Questo fatto in un primo momento ha sicuramente portato molti problemi, anche e soprattutto nei volontari del settore sanitario che si sono sentiti messi da parte rispetto ad altri “colleghi” di altre associazioni. Oggi, però, valutando la situazione che si è creata, credo veramente che per noi non sia andata così male, infatti credendo molto nell’importanza della preparazione dei nostri volontari, non ci siamo mai persi di coraggio per poter effettuare servizi in emergenza, anche senza medico, in modo più professionale possibile. Ed è proprio per questo che stiamo valutando la possibilità di acquistare ambulanze nuove, proprio perché abbiamo capito che le nostre capacità le dobbiamo sfruttare al meglio.
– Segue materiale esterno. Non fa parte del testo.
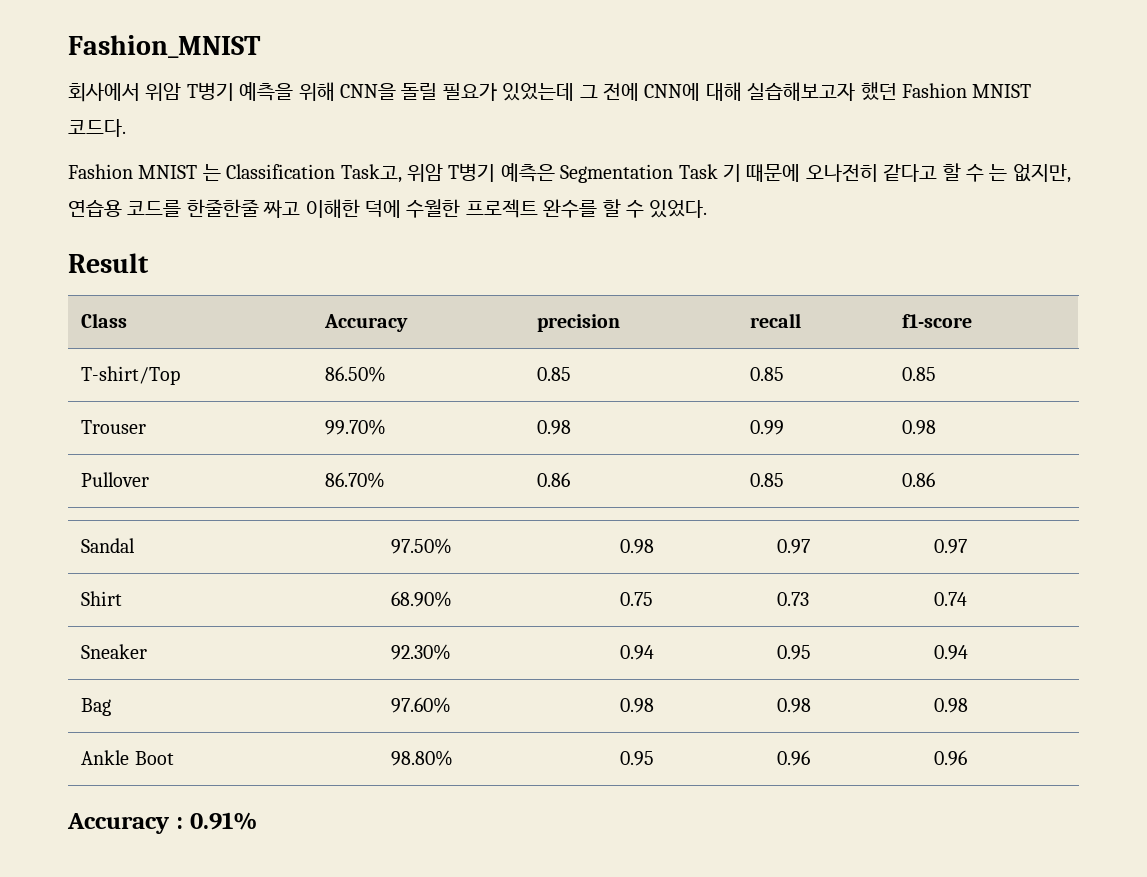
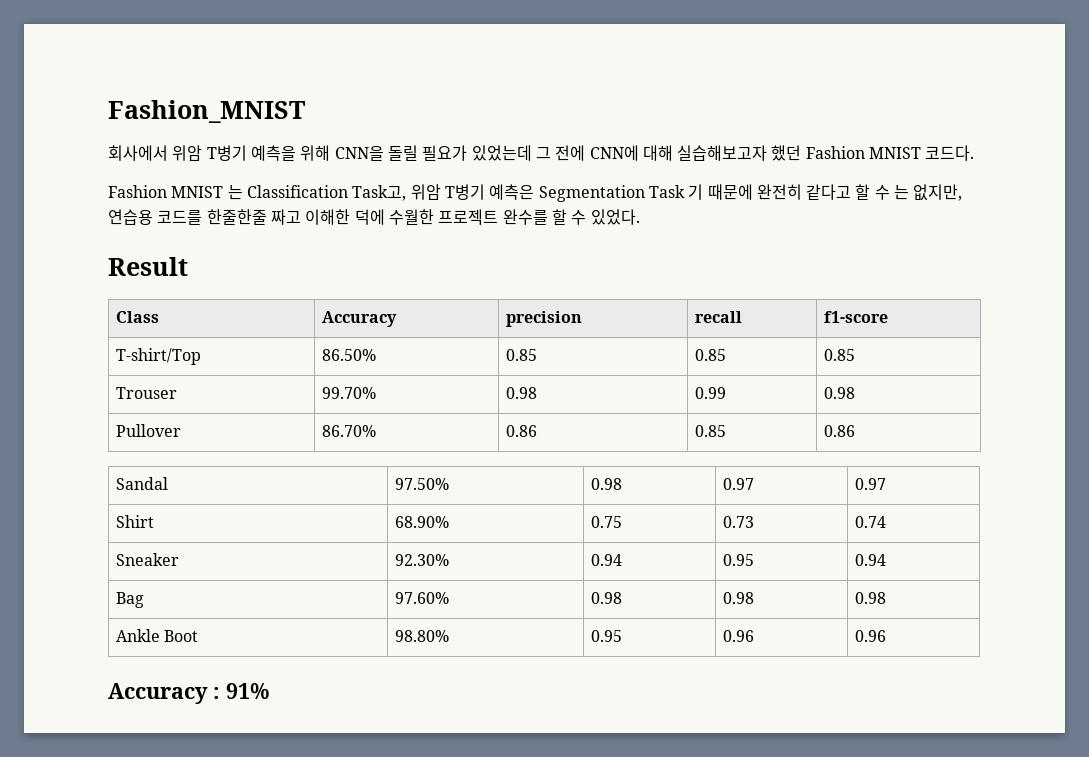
- Fashion MNIST 는 Classification Task고, 위암 T병기 예측은 Segmentation Task 기 때문에 오나전히 같다고 할 수 는 없지만, 연습용 코드를 한줄한줄 짜고 이해한 덕에 수월한 프로젝트 완수를 할 수 있었다.
+ Fashion MNIST 는 Classification Task고, 위암 T병기 예측은 Segmentation Task 기 때문에 완전히 같다고 할 수 는 없지만, 연습용 코드를 한줄한줄 짜고 이해한 덕에 수월한 프로젝트 완수를 할 수 있었다.
- Accuracy : 0.91%
+ Accuracy : 91%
Per quanto riguarda i volontari, ripercorrendo questi anni, ci rendiamo conto che molti si sono persi per la strada, ma è anche vero che molti altri ne sono arrivati, ma penso sia la caratteristica principale delle associazioni come la nostra, . Credo quindi che non sia giusto guardare ai tempi passati, rivangando tutti coloro che si sono allontanati dalla nostra realtà, perché se lo hanno fatto avranno di sicuro avuto motivi personali, è invece importante guardare al futuro, anche perché abbiamo molto spazio a disposizione nella nuova sala e sono aumentati i momenti in cui è possibile poter stare insieme per una cena ma anche per una semplice partita a calcetto balilla, rendendo di nuovo la nostra sede viva e attiva come lo era quando eravamo in ambienti più vecchi e meno ospitabili.